In studying suppression of dissent, I came across writings about whistleblowing, namely speaking out in the public interest. The earliest books I came across using the word whistleblowing were from the 1970s, and dealt with cases in the US, where attention to whistleblowing and the introduction of whistleblower protections laws predated similar developments elsewhere by a decade or more.
Personally, I preferred talking about suppression of dissent, because it highlights the actions against dissent, whereas the concept of whistleblowing directs attention toward the person who speaks out. One of the advantages of referring to suppression is that censorship fits in neatly: it is one type or component of suppression. Furthermore, dissent doesn’t have to involve speaking out, as in cases where teachers include challenging ideas in their syllabi. However, the momentum behind the term whistleblowing was huge and eventually I gave up promoting the concept of suppression and did much of my writing referring to whistleblowing and whistleblowers.

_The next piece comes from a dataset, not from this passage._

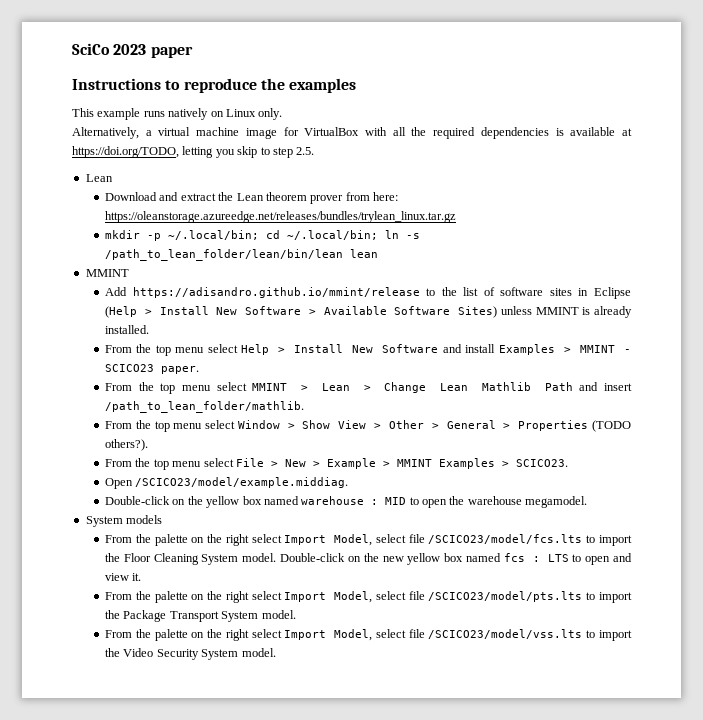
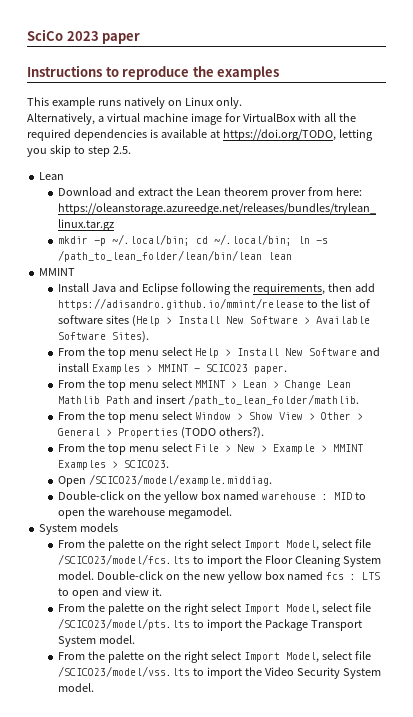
- Add https://adisandro.github.io/mmint/release to the list of software sites in Eclipse (Help > Install New Software > Available Software Sites) unless MMINT is already installed.
+ Install Java and Eclipse following the requirements, then add https://adisandro.github.io/mmint/release to the list of software sites (Help > Install New Software > Available Software Sites).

In the early 1990s, the group Whistleblowers Australia was set up; it was primarily composed of whistleblowers, and aimed at providing support and advice, with a little campaigning too. In 1996 I became the president and was soon inundated with people wanting my advice and support. Talking to dozens and eventually hundreds of whistleblowers was illuminating. The standard pattern soon became obvious. A worker would speak out about some problem, in many cases just thinking it was a routine matter. Reprisals would then begin: rumors, ostracism, petty harassment, threats, reprimands, denunciations, referrals to psychiatrists, demotions, punitive transfer, and dismissal. In the 1990s, quite a few of these workers did not think of themselves as whistleblowers, and disliked the word, which had mostly negative connotations of being a traitor or a "dobber," an Australian word meaning a snitch or informer.

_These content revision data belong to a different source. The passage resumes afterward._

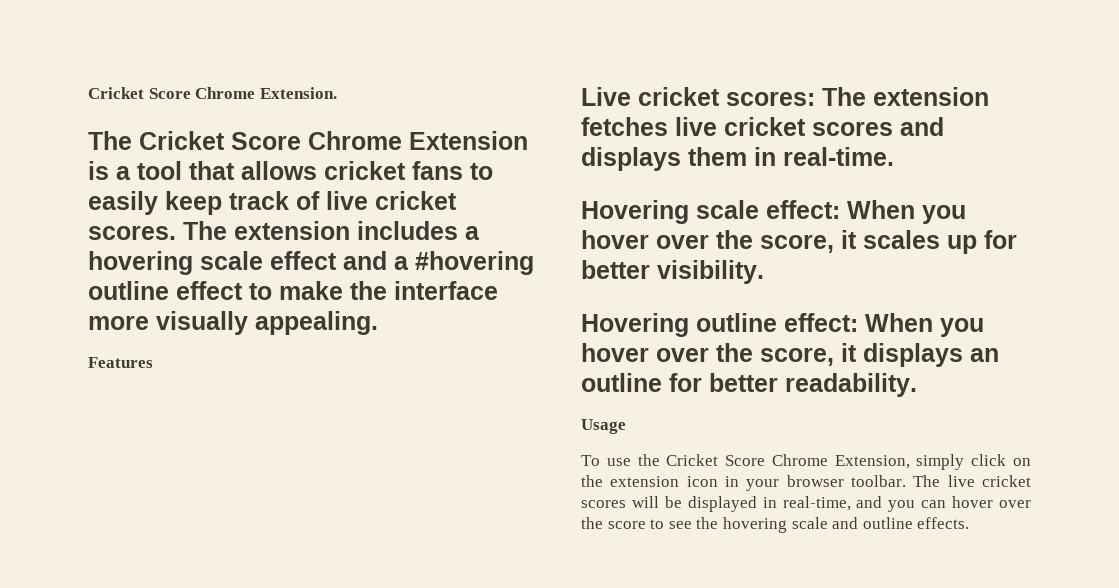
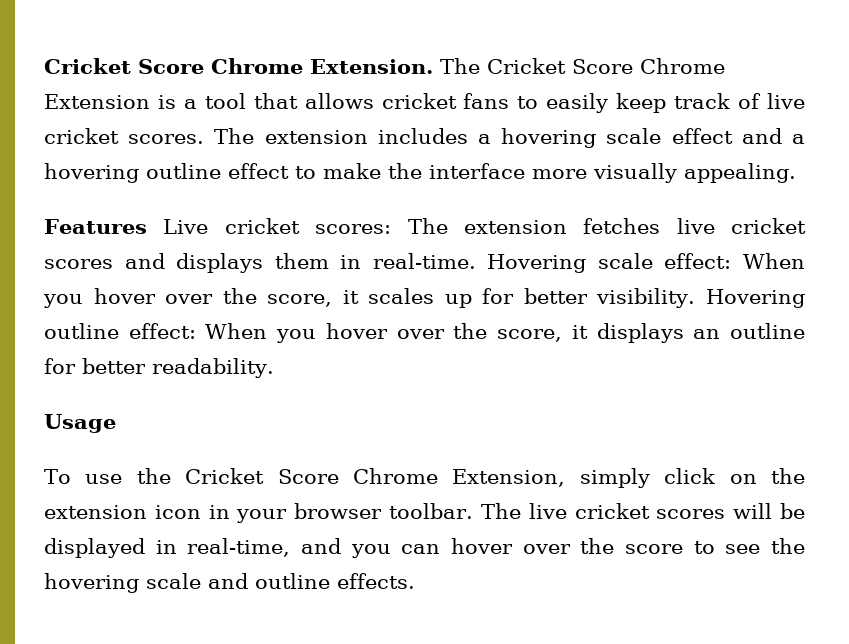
- Cricket Score Chrome Extension.
- The Cricket Score Chrome Extension is a tool that allows cricket fans to easily keep track of live cricket scores.
+ Cricket Score Chrome Extension. The Cricket Score Chrome Extension is a tool that allows cricket fans to easily keep track of live cricket scores.
- The extension includes a hovering scale effect and a #hovering outline effect to make the interface more visually appealing.
+ The extension includes a hovering scale effect and a hovering outline effect to make the interface more visually appealing.
- Features
- Live cricket scores: The extension fetches live cricket scores and displays them in real-time.
- Hovering scale effect: When you hover over the score, it scales up for better visibility.
- Hovering outline effect: When you hover over the score, it displays an outline for better readability.
+ Features Live cricket scores: The extension fetches live cricket scores and displays them in real-time. Hovering scale effect: When you hover over the score, it scales up for better visibility. Hovering outline effect: When you hover over the score, it displays an outline for better readability.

Many whistleblowers, after suffering reprisals, then would go on a search for justice through the system. Their boss had turned on them, so they went to higher management, a human resources unit, a grievance committee, or an outside body such as an ombudsman, auditor-general, anti-corruption agency, parliamentarian, or court. The striking story told to me over and over was that these agencies hardly ever provided any relief. In some cases, whistleblowers were worse off than before, as when an agency would consult with the whistleblower’s employer, revealing their identity and enabling greater reprisals. This pattern was pretty standard across a wide range of occupations. I talked to government employees, private sector employees, teachers, police, military, members of churches, and others.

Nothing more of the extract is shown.